Dafür muss ich nur mein Umfeld und mein eigenes Leben anschauen. Da lässt sich als erstes die gestiegene Mobilität erkennen. Meine Geschwister und meine sehr guten Freunde leben alle mindestens 130 km entfernt. Wenn ich sie besuchen möchte, ist ein Wochenende schnell verplant. Dazu kommen zweitens berufliche Herausforderungen, denn den klassischen 8 bis 17-Uhr-Job gibt es nicht mehr. Gemeindemitglieder arbeiten in Schichten und nicht selten auch am Wochenende oder sie sind auf Dienstreise.
Und wo die Arbeit nicht geregelt ist, da ist es auch mit der Erholung schwierig. Die Ruhe wird dann am Sonntagmorgen gesucht oder an den Abenden. Gefühlt werden Termine heute eher abgesagt als noch vor 30 Jahren – kaum verwunderlich, denn es ist ein Leichtes, rasch eine Kurznachricht zu schreiben.

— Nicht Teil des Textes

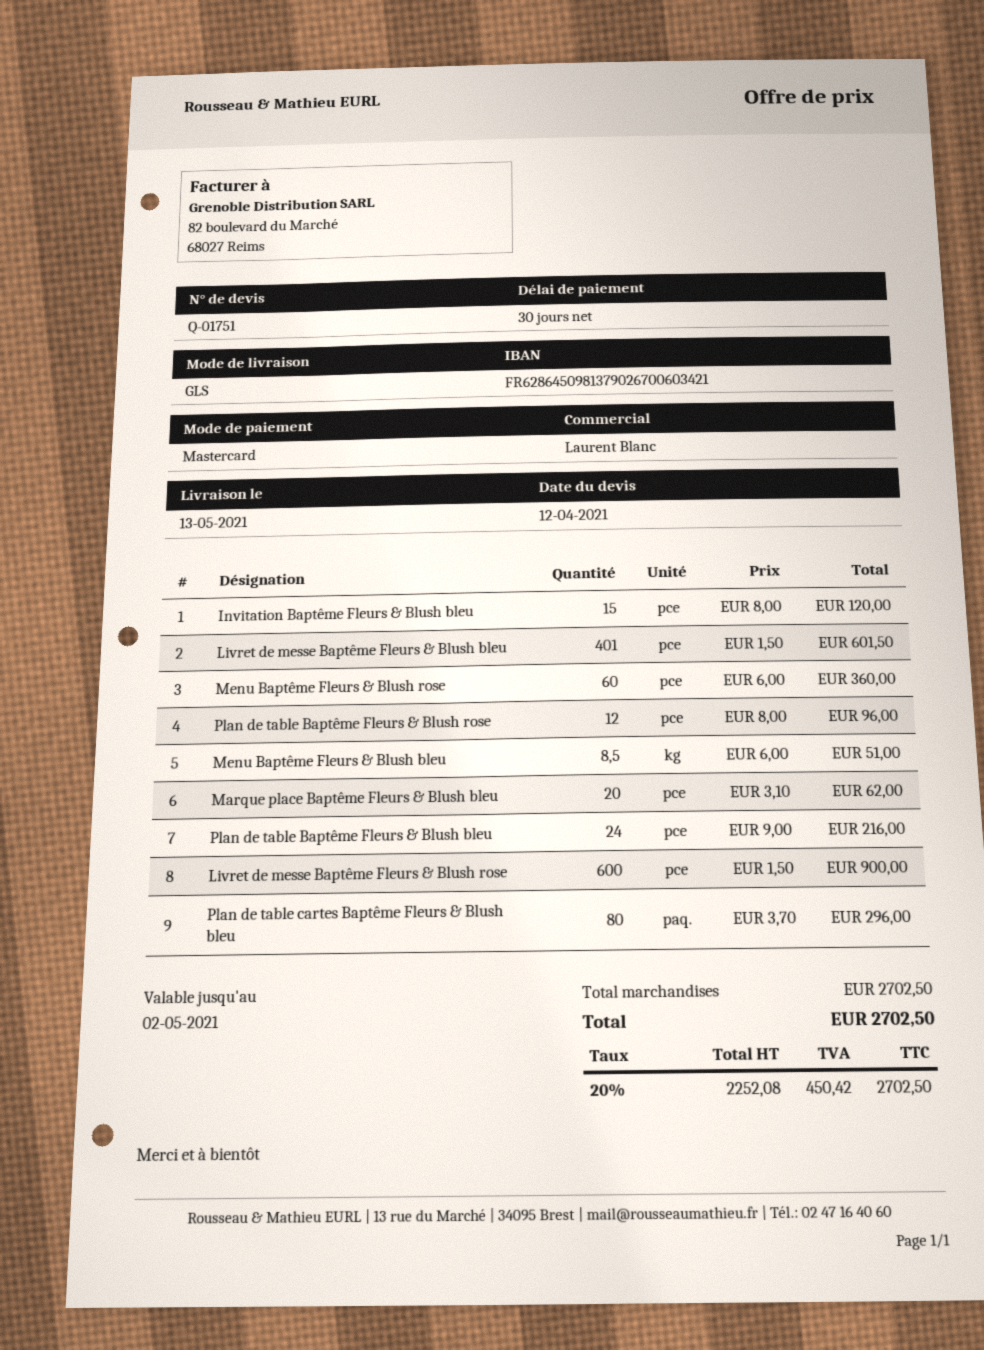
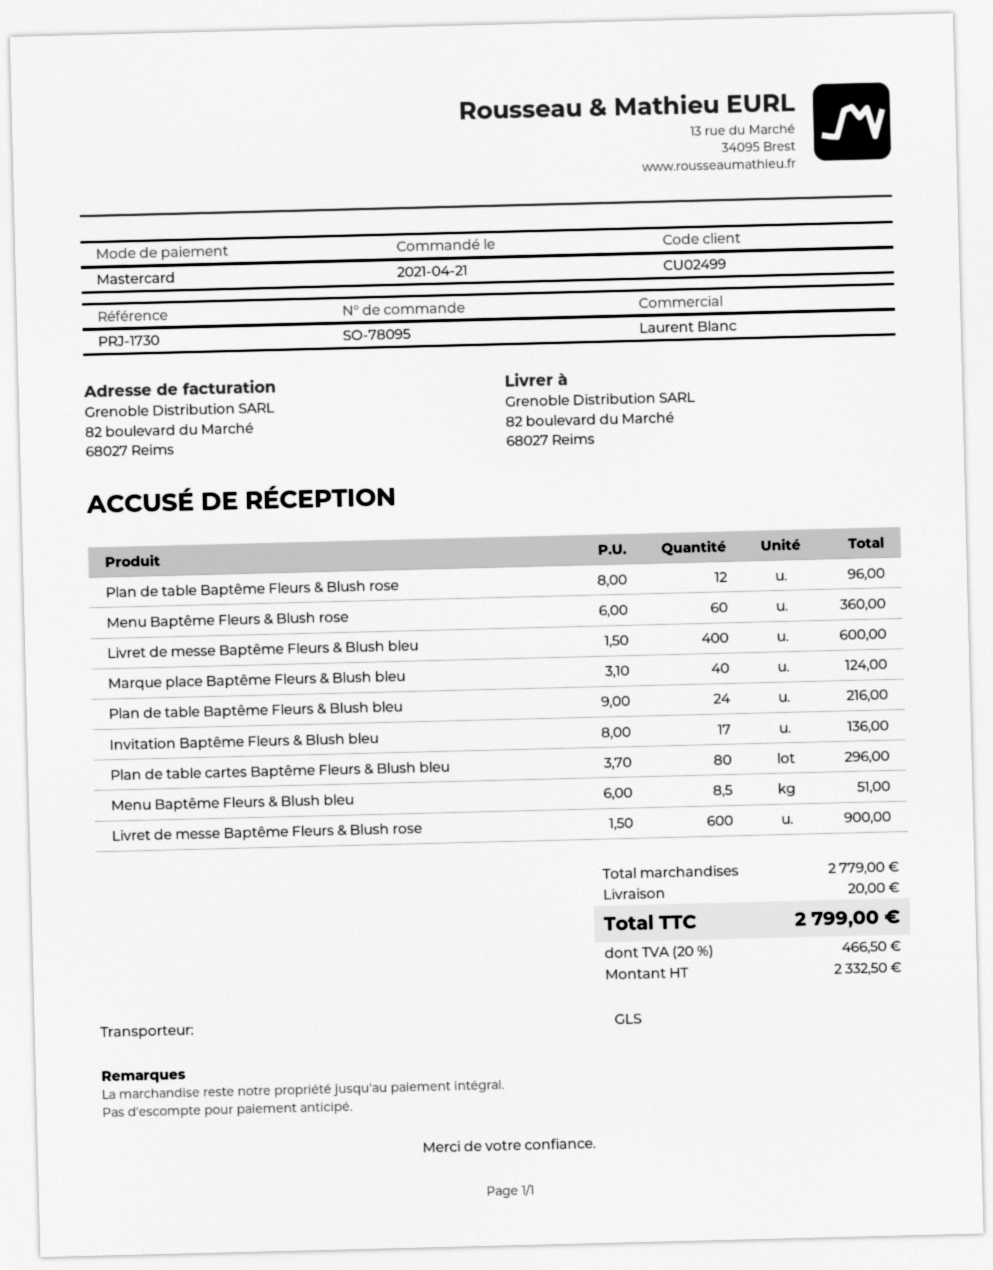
Invitation Baptême Fleurs & Blush bleu: 15 x 8.00 = 120.00 -> 17 x 8.00 = 136.00
Livret de messe Baptême Fleurs & Blush bleu: 401 x 1.50 = 601.50 -> 400 x 1.50 = 600.00
Marque place Baptême Fleurs & Blush bleu: 20 x 3.10 = 62.00 -> 40 x 3.10 = 124.00
subtotal: 2702.50 -> 2779.00
shipping: none -> 20.00
net: 2252.08 -> 2332.50
tax: 20% = 450.42 -> 20% = 466.50
total: 2702.50 -> 2799.00

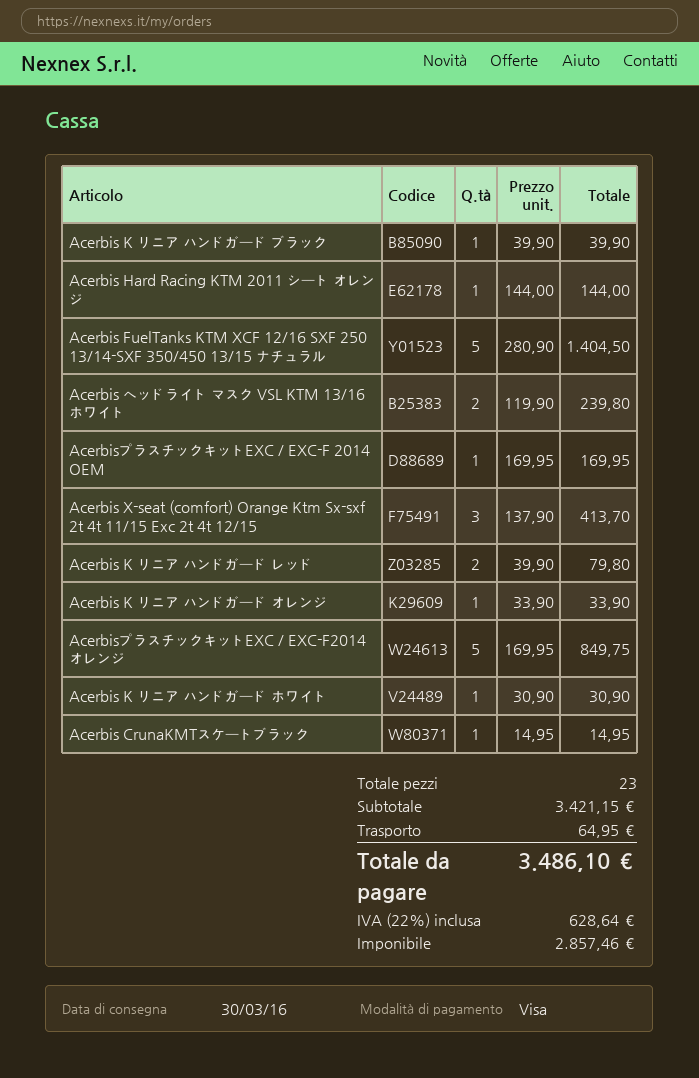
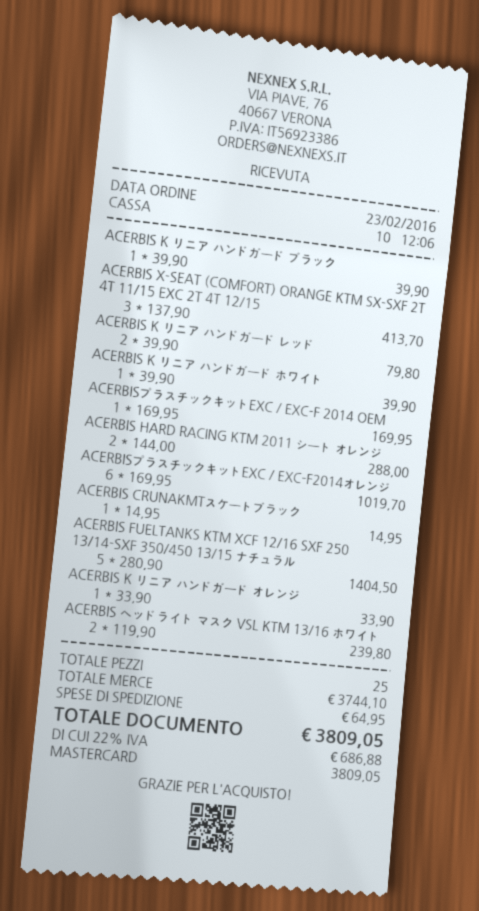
payment method: Visa -> Mastercard
Acerbis Hard Racing KTM 2011 シート オレンジ: 1 x 144.00 = 144.00 -> 2 x 144.00 = 288.00
AcerbisプラスチックキットEXC / EXC-F2014オレンジ: 5 x 169.95 = 849.75 -> 6 x 169.95 = 1019.70
Acerbis K リニア ハンドガード ホワイト: 1 x 30.90 = 30.90 -> 1 x 39.90 = 39.90
total quantity: 23 -> 25
subtotal: 3421.15 -> 3744.10
tax: 22% = 628.64 -> 22% = 686.88
total: 3486.10 -> 3809.05

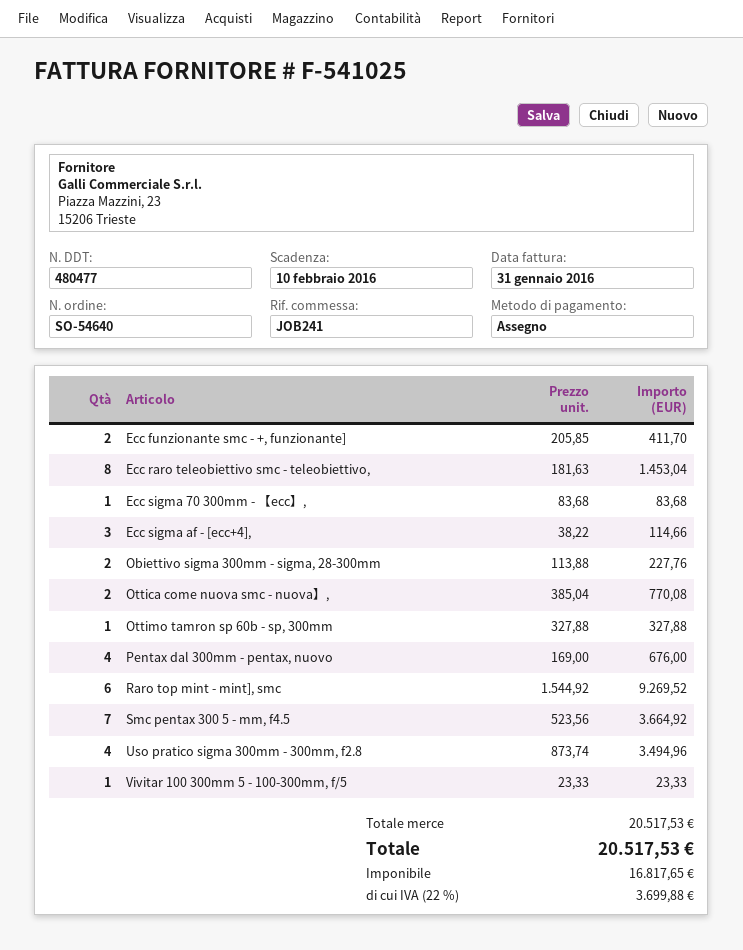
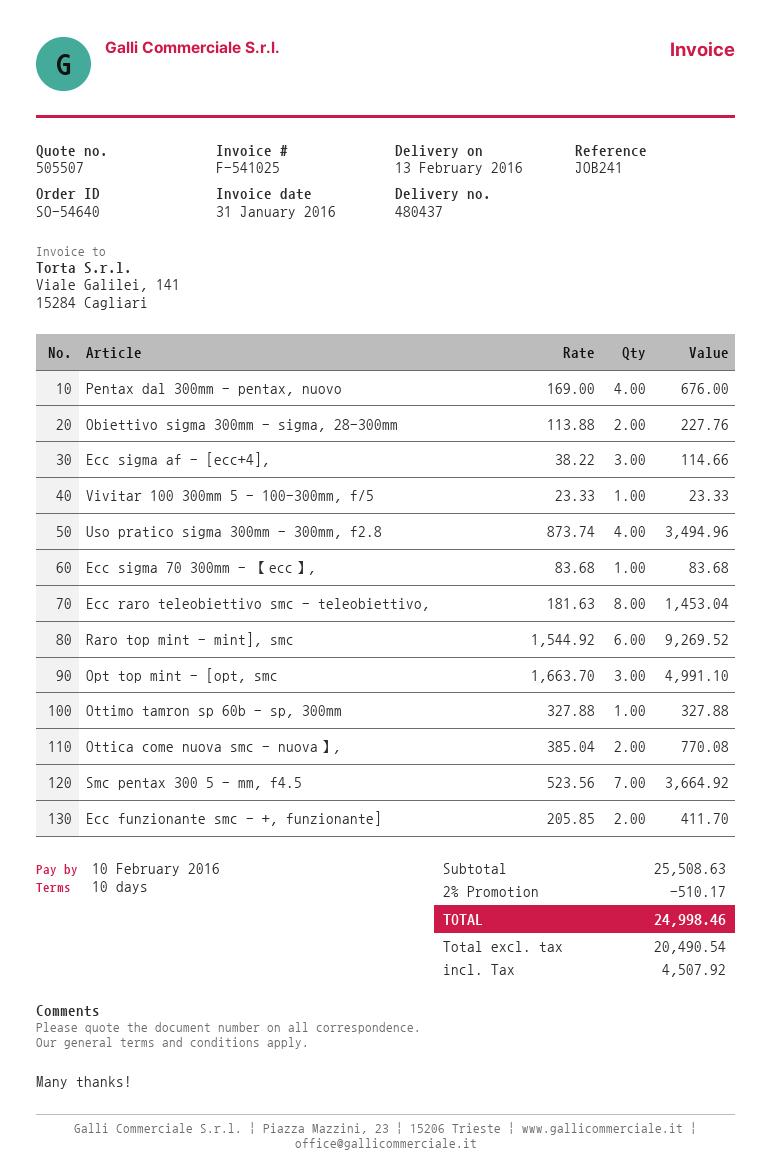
delivery note number: 480477 -> 480437
Opt top mint - [opt, smc: none -> 3 x 1663.70 = 4991.10
subtotal: 20517.53 -> 25508.63
discount: none -> 2% = 510.17
net: 16817.65 -> 20490.54
tax: 3699.88 -> 4507.92
total: 20517.53 -> 24998.46

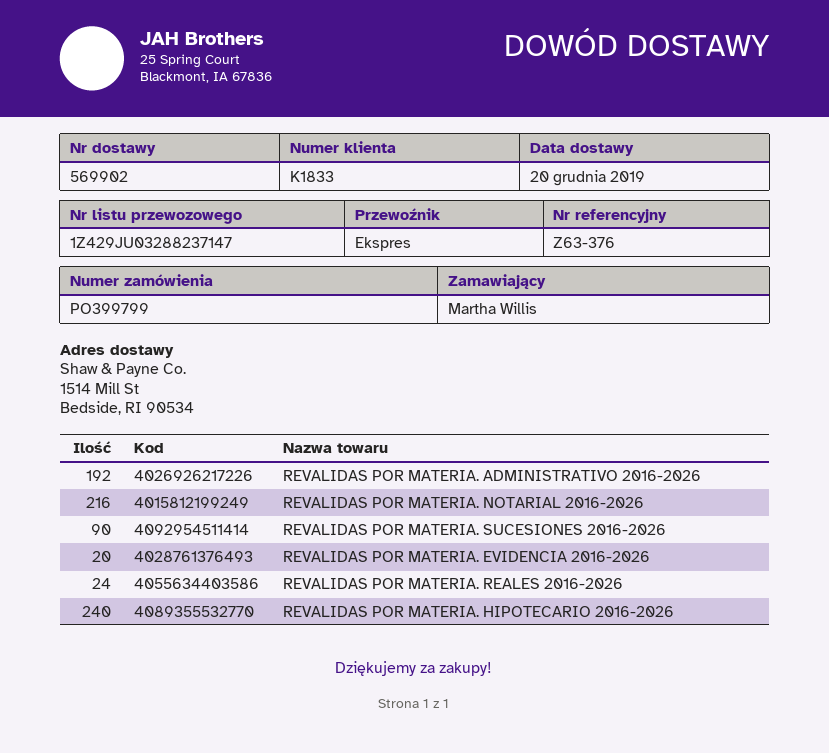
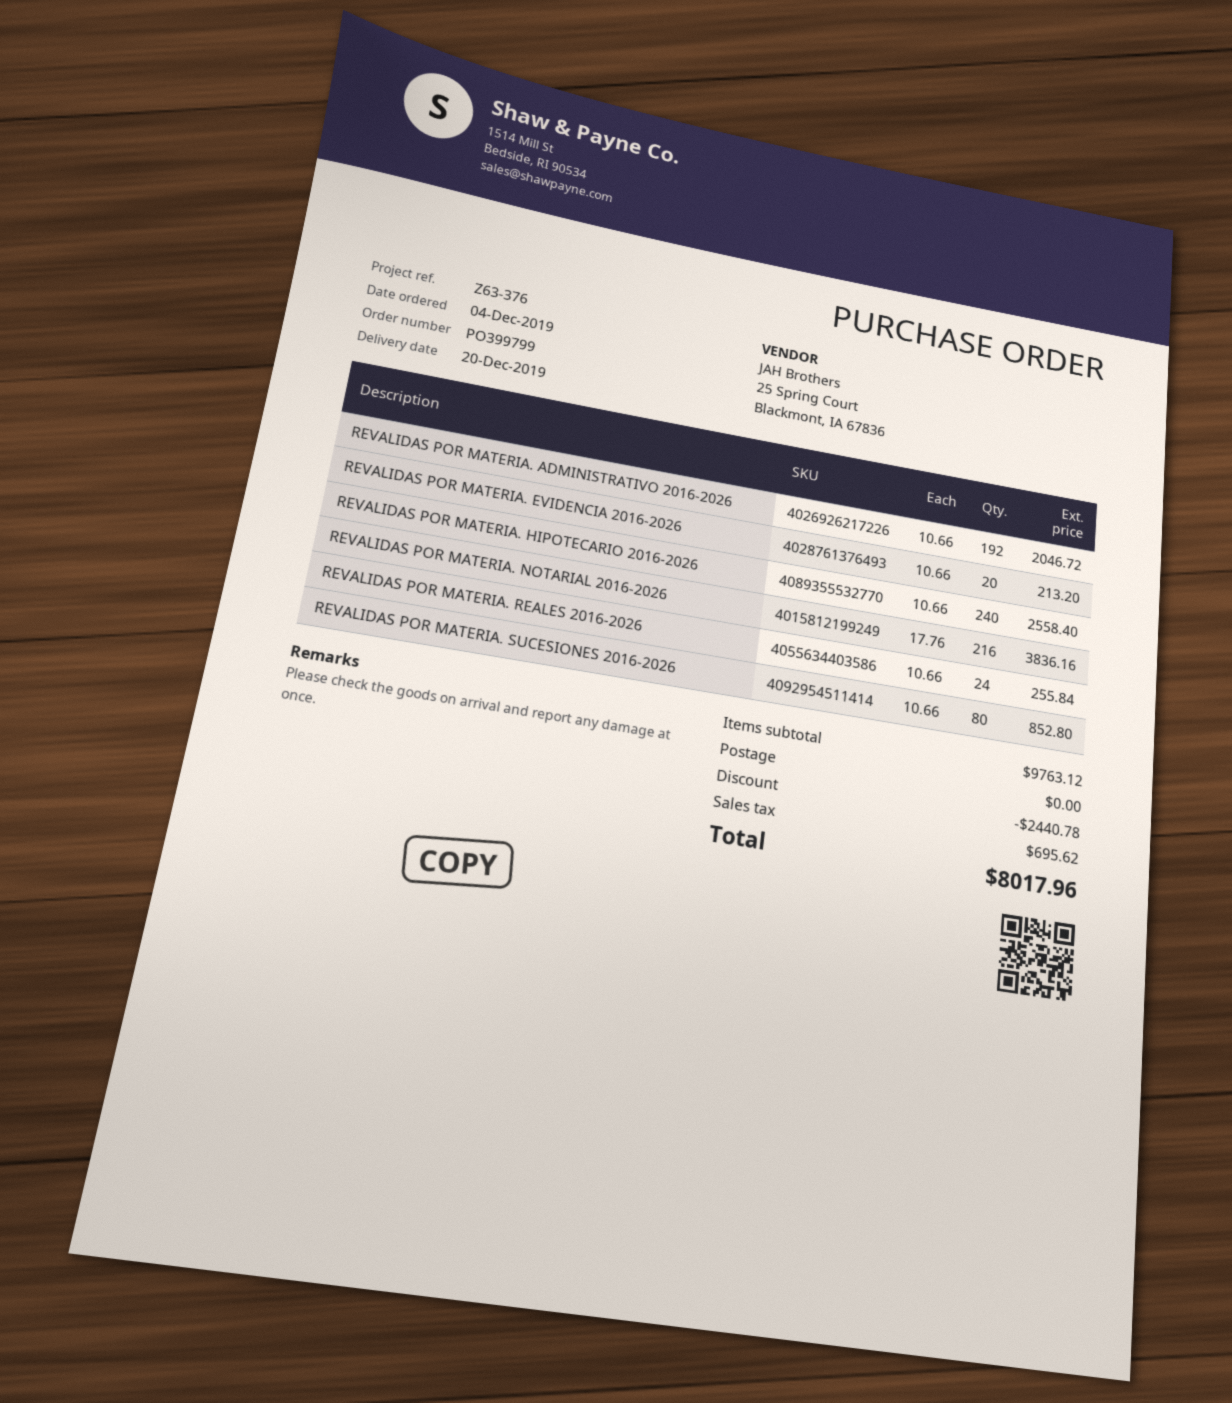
REVALIDAS POR MATERIA. SUCESIONES 2016-2026: 90 -> 80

Veränderte Leitungsbereitschaft
Eine weitere Herausforderung in der Kleingruppenarbeit ist die Leiterschaft. In unseren Gemeinden engagieren sich viele verantwortliche Leiterinnen und Leiter. Manche übernehmen sogar mehrere Bereiche, weil sie es können. Und doch ist diese Last manchmal zu hoch, und auf die jüngeren Leitenden wirken diese «Super-Leiter» oft auch abschreckend.
Freiheit und Selbstbestimmung haben für die jüngere Generation ein hohen Stellenwert. Das führt dazu, dass ich immer weniger fähige Leiterinnen und Leiter habe, denn die Jüngeren übernehmen oft nicht so viele Bereiche. Und für den Bereich Kleingruppe brauche ich besonders Begabte. Sie müssen organisieren, planen, inhaltliche Vorgaben machen, Konflikte moderieren, gute Gastgeber und seelsorgerisch begabt sein, idealerweise pädagogisch und soziologisch geschult.
Und selbst wenn man eine so hervorragende Leitungsperson hat, ist es nicht garantiert, dass eine Kleingruppe zustande kommt. Zu viele Variablen bei den Rahmenbedingungen erschweren das Treffen einer Kleingruppe, beispielsweise Tag und Uhrzeit.
Sehnsucht nach geistlichem Leben
Nun frage ich mich: Ist die von Dietmar eingangs geäusserte Frage berechtigt? Ist geistliches Leben nicht mehr wichtig? Nein. Ich glaube nicht, dass es weniger Sehnsucht nach geistlichem Leben gibt. Vielmehr habe ich den Eindruck, dass wir versuchen, an alten Konzepten festzuhalten, die mit der Lebenswirklichkeit der heutigen Generation nicht mehr in Einklang stehen.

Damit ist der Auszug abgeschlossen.